Balance Sheet and Liquidity
At June 30, 2023, cash and cash equivalents totaled $1.616
billion compared to $718.7 million at March 31, 2023. Total debt
was $5.110 billion at June 30, 2023, compared to $5.151 billion at
March 31, 2023.
For further information regarding the Company's financial
results, as well as certain non-GAAP financial measures, and the
reconciliations thereof, please refer to the following pages of
this release or visit the Company’s Investor Relations site at
investor.endeavorco.com.
Webcast Details
Endeavor will host an audio webcast to discuss its results and
provide a business update at 2 p.m. PT / 5 p.m. ET today. The event
can be accessed at: https://events.q4inc.com/attendee/878718431
The link to the webcast, as well as a recording, will also be
available within the News/Events section of
investor.endeavorco.com.
Forward-Looking Statements
This press release contains forward-looking statements within
the meaning of the Private Securities Litigation Reform Act of
1995. We intend such forward-looking statements to be covered by
the safe harbor provisions for forward-looking statements contained
in Section 27A of the Securities Act of 1933, as amended, and
Section 21E of the Securities Exchange Act of 1934, as amended. All
statements in this press release that do not relate to matters of
historical fact should be considered forward-looking statements,
including the Company’s guidance for full year 2023, its expected
long-term value and market position, commencement of repurchases
under the share repurchase authorization and the timing thereof and
the expected declaration and payment of a quarterly cash dividend
and timing thereof. The words “believe,” “may,” “will,” “estimate,”
“potential,” “continue,” “anticipate,” “intend,” “expect,” “could,”
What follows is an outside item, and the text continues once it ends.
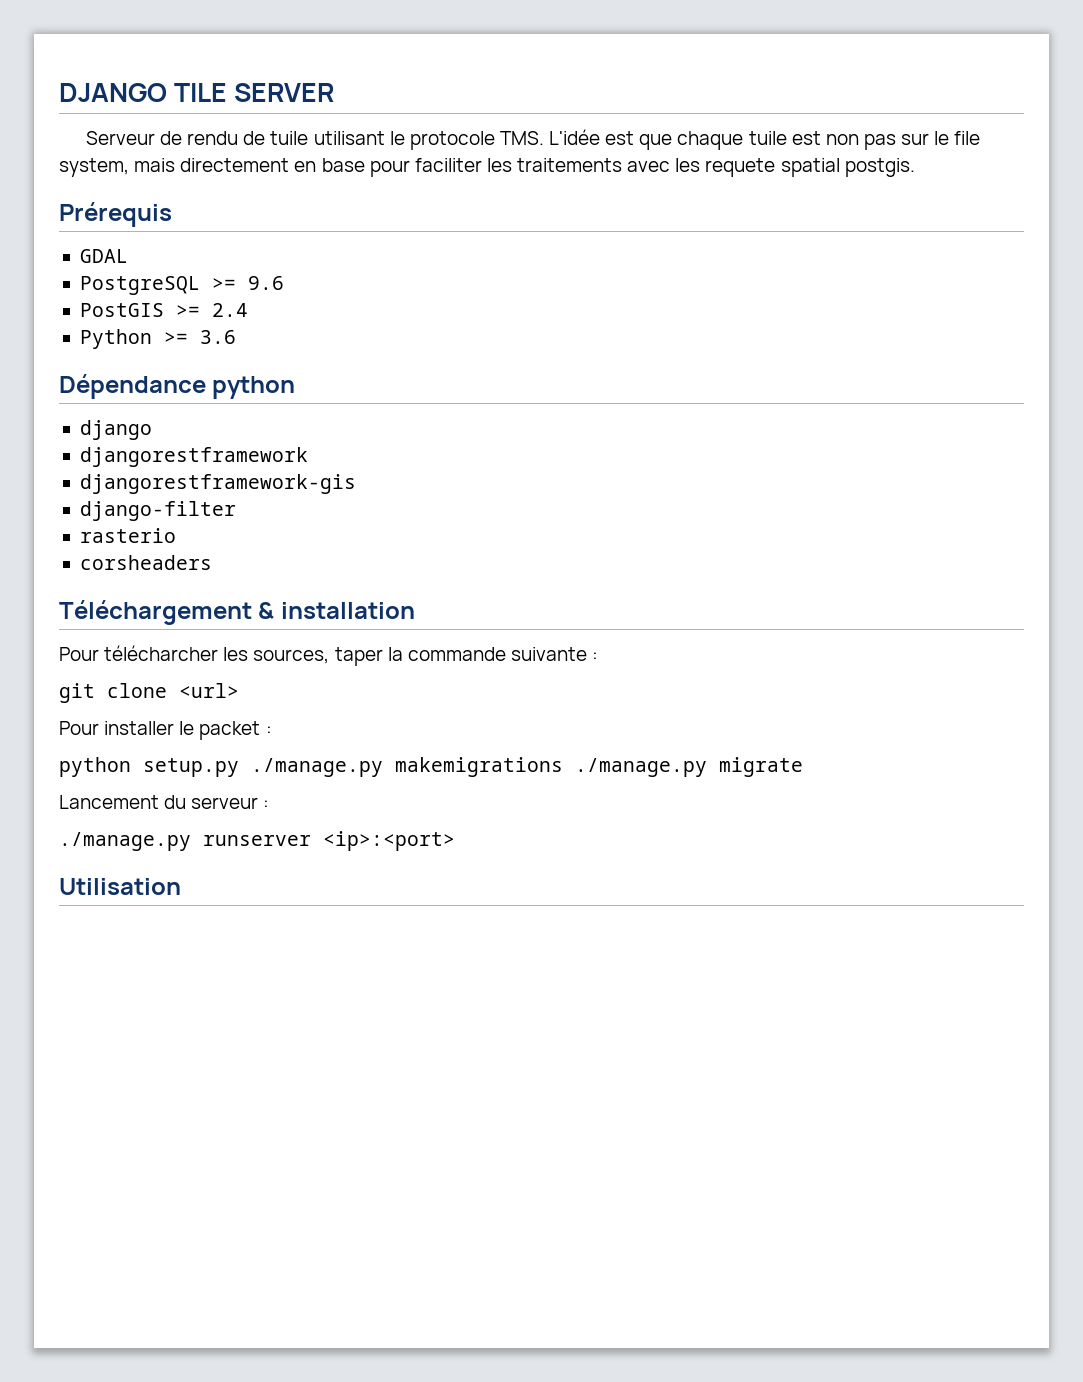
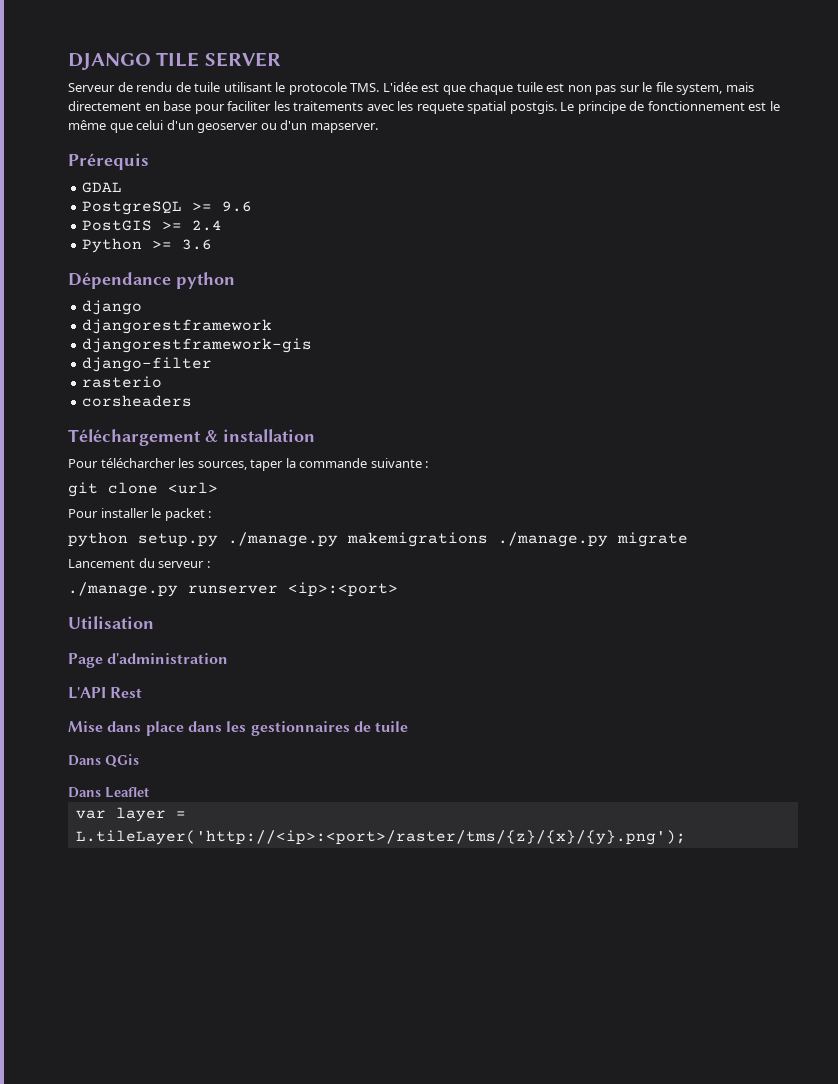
(915, 167) none -> [560,101,780,114] [68,120,378,133] Le principe de fonctionnement est le même que celui d'un geoserver ou d'un mapserver.
(181, 886) none -> [68,653,229,668] [68,687,143,699] [68,721,409,736] [68,754,139,767] [68,787,149,798] [75,807,186,822] [75,830,686,845] // Page d'administration // L'API Rest // Mise dans place dans les gestionnaires de tuile // Dans QGis // Dans Leaflet // var layer = L.tileLayer('http://<ip>:<port>/raster/tms/{z}/{x}/{y}.png');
“would,” “project,” “plan,” “target,” and similar expressions are
intended to identify forward-looking statements, though not all
forward-looking statements use these words or expressions. These
forward-looking statements are based on management’s current
expectations. These statements are neither promises nor guarantees
and involve known and unknown risks, uncertainties and other
important factors that may cause actual results, performance or
achievements to be materially different from what is expressed or
implied by the forward-looking statements, including, but not
limited to: changes in public and consumer tastes and preferences
and industry trends; Endeavor’s ability to adapt to or manage new
content distribution platforms or changes in consumer behavior;
Endeavor’s dependence on the relationships of its management,
agents, and other key personnel with clients; impacts from labor
disputes and work stoppages by unions and guilds such as the
Writers Guild of America and SAG-AFTRA, of which many of Endeavor
clients are members; Endeavor’s dependence on key relationships
with television and cable networks, satellite providers, digital
streaming partners, corporate sponsors, and other distribution
partners; risks related to Endeavor’s gaming business and
applicable regulatory requirements; risks related to Endeavor’s
organization and structure; and other important factors discussed
in Part I, Item 1A “Risk Factors” in Endeavor’s Annual Report on
Form 10-K for the fiscal year ended December 31, 2022, as any such
factors may be updated from time to time in the Company’s other
filings with the SEC, including without limitation, the Company’s
Quarterly Report on Form 10-Q for the quarterly period ended March
31, 2023 and its Quarterly Report on Form 10-Q for the quarterly
period ended June 30, 2023, accessible on the SEC’s website at
www.sec.gov and Endeavor’s Investor Relations site at
investor.endeavorco.com. Forward-looking statements speak only as
of the date they are made and, except as may be required under
applicable law, Endeavor undertakes no obligation to update or
revise any forward-looking statements, whether as a result of new
information, future events or otherwise.
Non-GAAP Financial Measures
We refer to certain financial measures that are not recognized
under United States generally accepted accounting principles
(“GAAP”). Please see “Note Regarding Non-GAAP Financial Measures"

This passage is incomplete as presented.